- To do -
Word for word, reproduce each line of the data below, omitting every image.

- Recorded data -
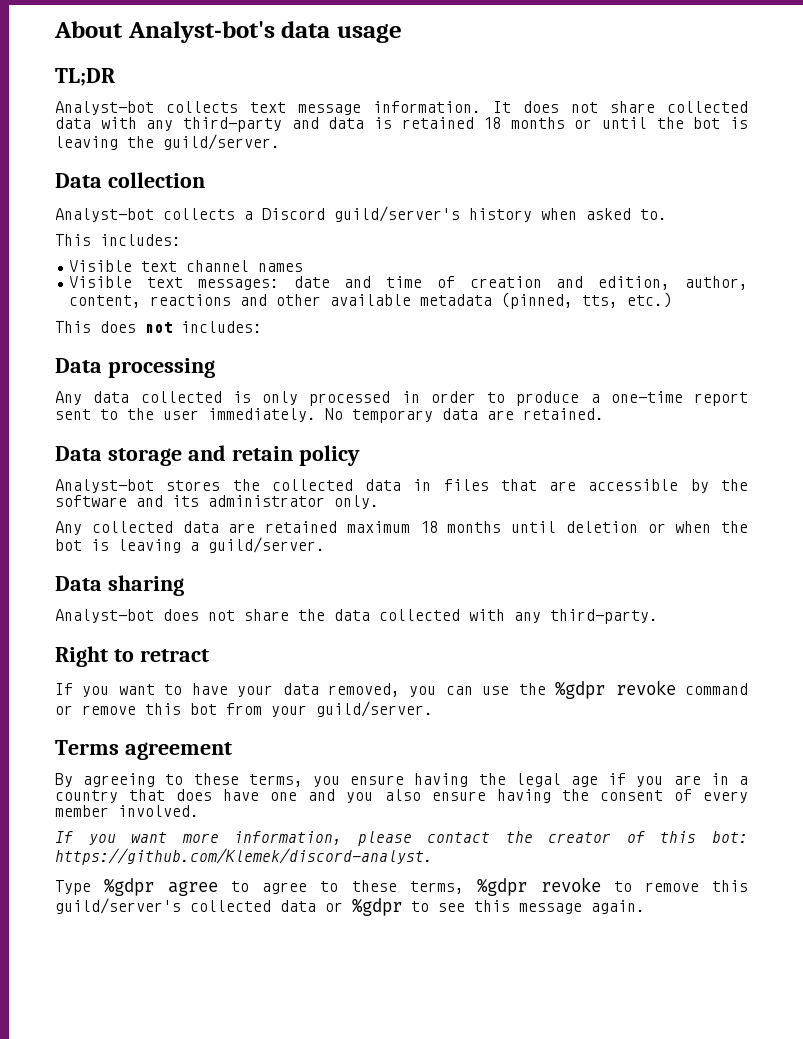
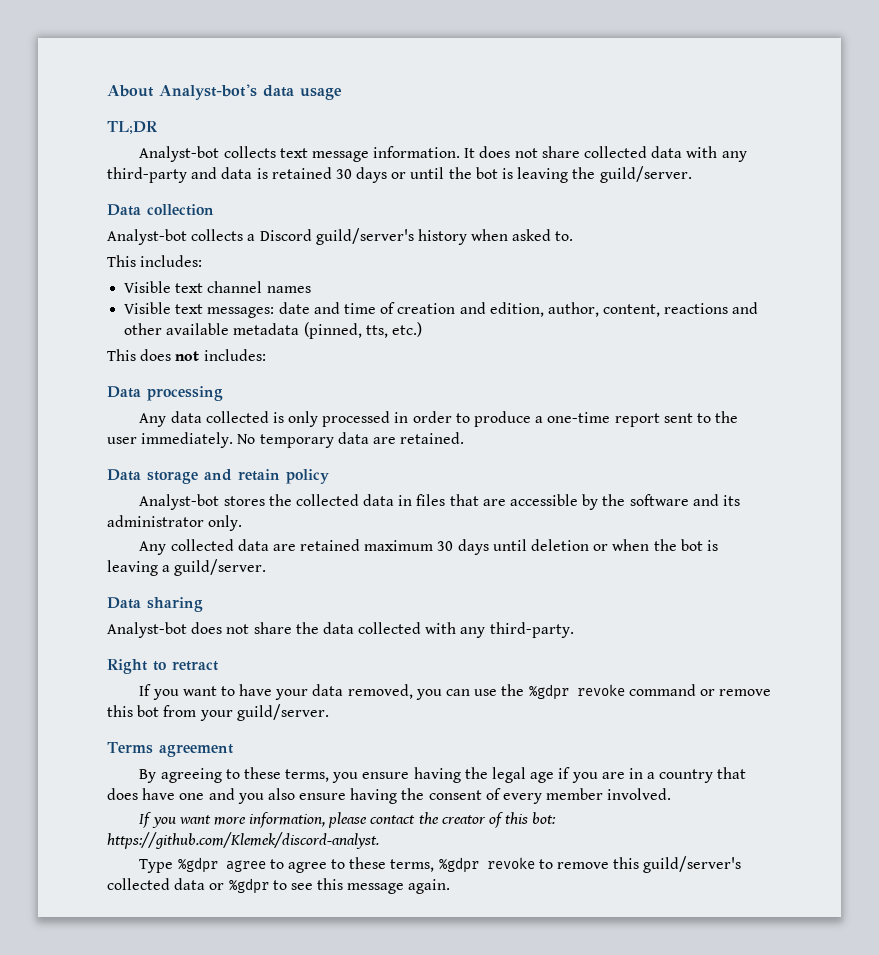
[483,117,565,129] 18 months -> [335,167,388,183] 30 days
[419,521,502,533] 18 months -> [437,539,489,555] 30 days

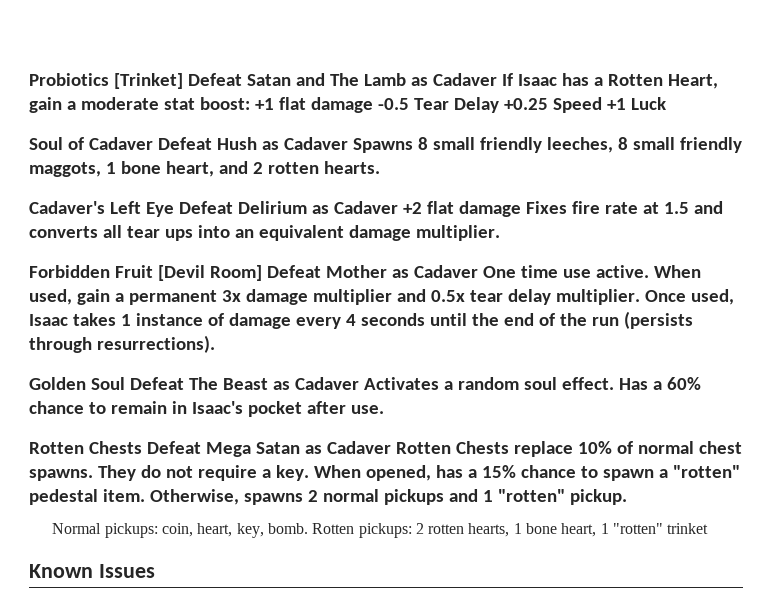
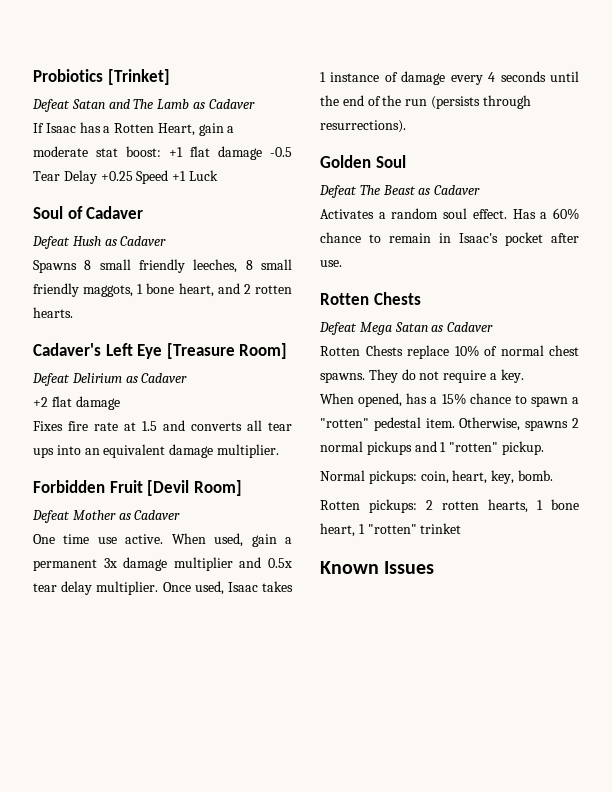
(183, 81) none -> (170, 77) //
(497, 79) none -> (255, 104) //
(153, 143) none -> (144, 212) //
(348, 143) none -> (167, 241) //
(174, 209) none -> [166,343,288,359] [Treasure Room] //
(398, 207) none -> (188, 378) //
(521, 209) none -> (120, 403) //
(262, 273) none -> (242, 488) //
(478, 271) none -> (181, 515) //
(125, 383) none -> (406, 161) //
(359, 383) none -> (481, 190) //
(142, 447) none -> (421, 298) //
(391, 447) none -> (494, 327) //
(309, 473) none -> (524, 376) //
(308, 528) none -> (553, 475) //

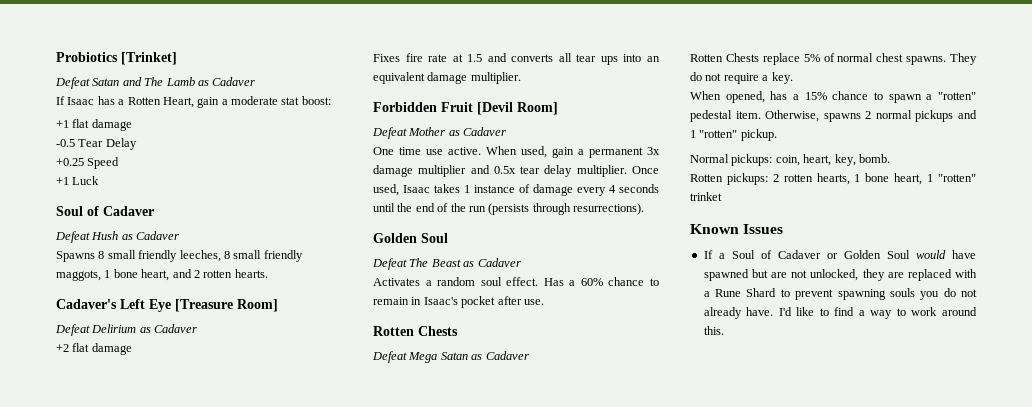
(161, 151) none -> (331, 100) //
(262, 153) none -> (132, 125) //
(97, 177) none -> (137, 144) //
(169, 177) none -> (120, 163) //
[454,345,479,357] 10% -> [803,54,820,62] 5%
(435, 567) none -> [703,250,976,259] [703,269,977,281] [703,288,977,300] [703,307,977,319] [703,326,724,335] // If a Soul of Cadaver or Golden Soul would have spawned but are not unlocked, they are replaced with a Rune Shard to prevent spawning souls you do not already have. I'd like to find a way to work around this.

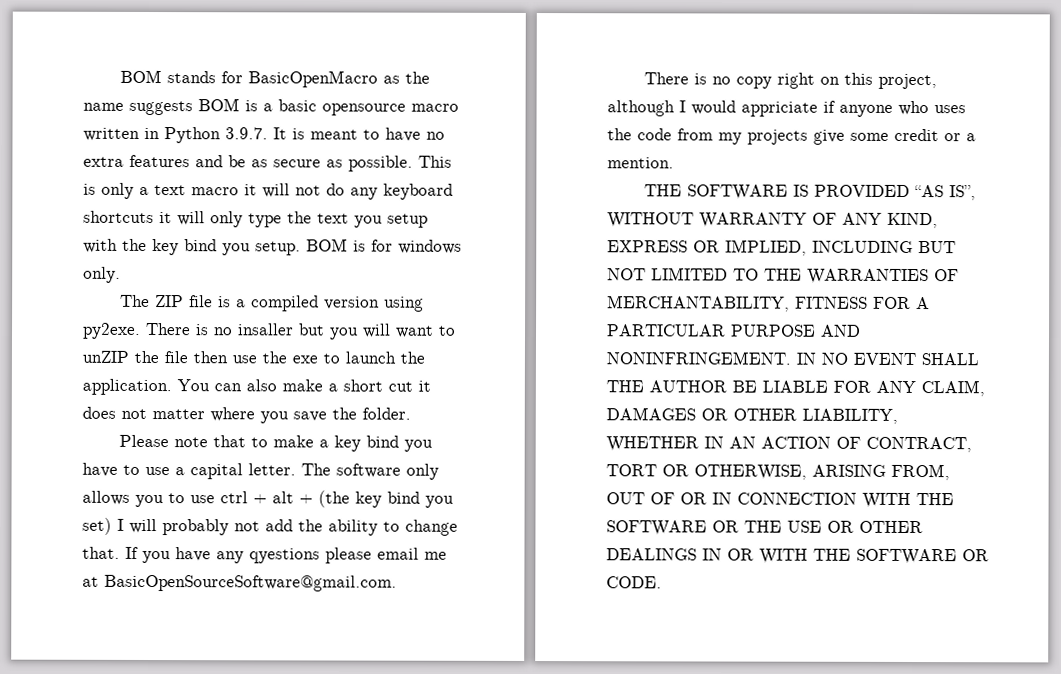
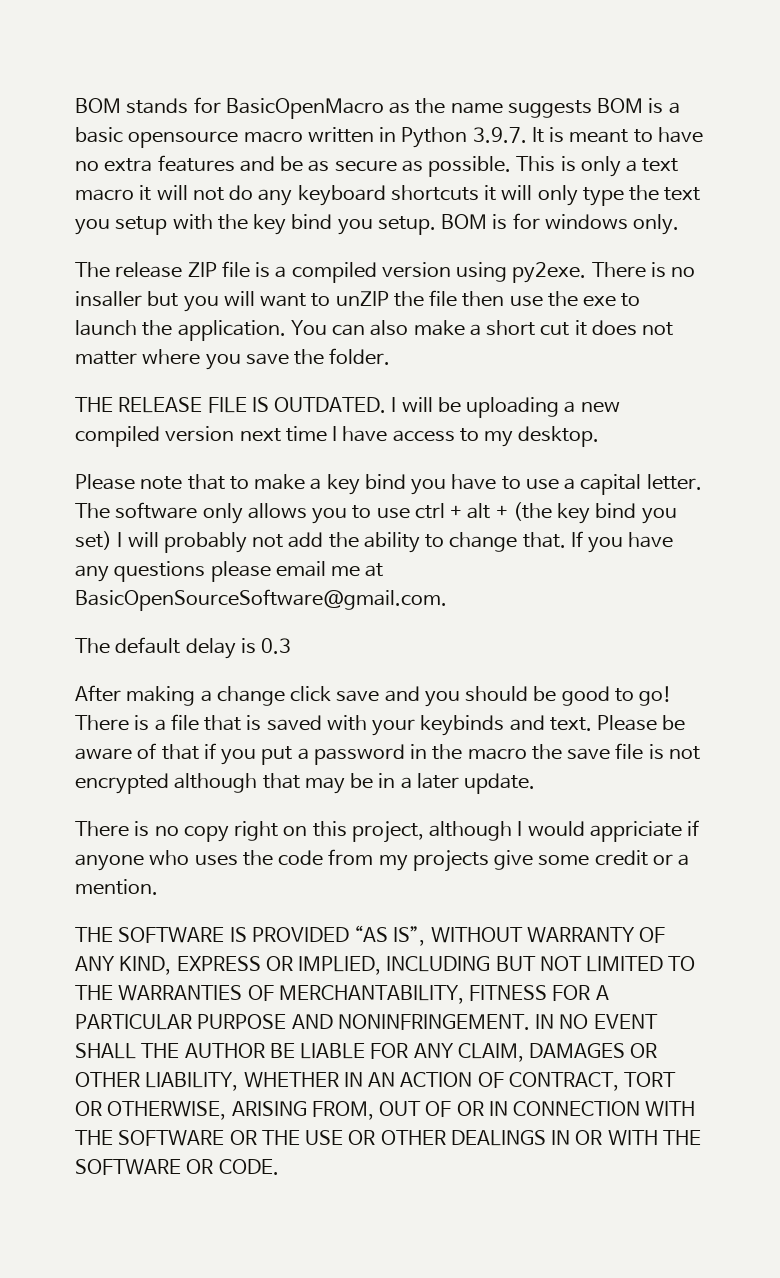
(150, 301) none -> [115,262,183,278] release
(411, 413) none -> [75,397,620,418] [75,426,600,447] // THE RELEASE FILE IS OUTDATED. I will be uploading a new compiled version next time I have access to my desktop.
[249,548,320,564] qyestions -> [114,561,206,582] questions
(397, 583) none -> [75,637,292,659] [75,685,673,707] [75,714,686,736] [75,743,700,765] [75,773,536,794] // The default delay is 0.3 // After making a change click save and you should be good to go! There is a file that is saved with your keybinds and text. Please be aware of that if you put a password in the macro the save file is not encrypted although that may be in a later update.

- Completed exercise -
[483,117,565,129] 18 months -> [335,167,388,183] 30 days
[419,521,502,533] 18 months -> [437,539,489,555] 30 days

(183, 81) none -> (170, 77) //
(497, 79) none -> (255, 104) //
(153, 143) none -> (144, 212) //
(348, 143) none -> (167, 241) //
(174, 209) none -> [166,343,288,359] [Treasure Room] //
(398, 207) none -> (188, 378) //
(521, 209) none -> (120, 403) //
(262, 273) none -> (242, 488) //
(478, 271) none -> (181, 515) //
(125, 383) none -> (406, 161) //
(359, 383) none -> (481, 190) //
(142, 447) none -> (421, 298) //
(391, 447) none -> (494, 327) //
(309, 473) none -> (524, 376) //
(308, 528) none -> (553, 475) //

(161, 151) none -> (331, 100) //
(262, 153) none -> (132, 125) //
(97, 177) none -> (137, 144) //
(169, 177) none -> (120, 163) //
[454,345,479,357] 10% -> [803,54,820,62] 5%
(435, 567) none -> [703,250,976,259] [703,269,977,281] [703,288,977,300] [703,307,977,319] [703,326,724,335] // If a Soul of Cadaver or Golden Soul would have spawned but are not unlocked, they are replaced with a Rune Shard to prevent spawning souls you do not already have. I'd like to find a way to work around this.

(150, 301) none -> [115,262,183,278] release
(411, 413) none -> [75,397,620,418] [75,426,600,447] // THE RELEASE FILE IS OUTDATED. I will be uploading a new compiled version next time I have access to my desktop.
[249,548,320,564] qyestions -> [114,561,206,582] questions
(397, 583) none -> [75,637,292,659] [75,685,673,707] [75,714,686,736] [75,743,700,765] [75,773,536,794] // The default delay is 0.3 // After making a change click save and you should be good to go! There is a file that is saved with your keybinds and text. Please be aware of that if you put a password in the macro the save file is not encrypted although that may be in a later update.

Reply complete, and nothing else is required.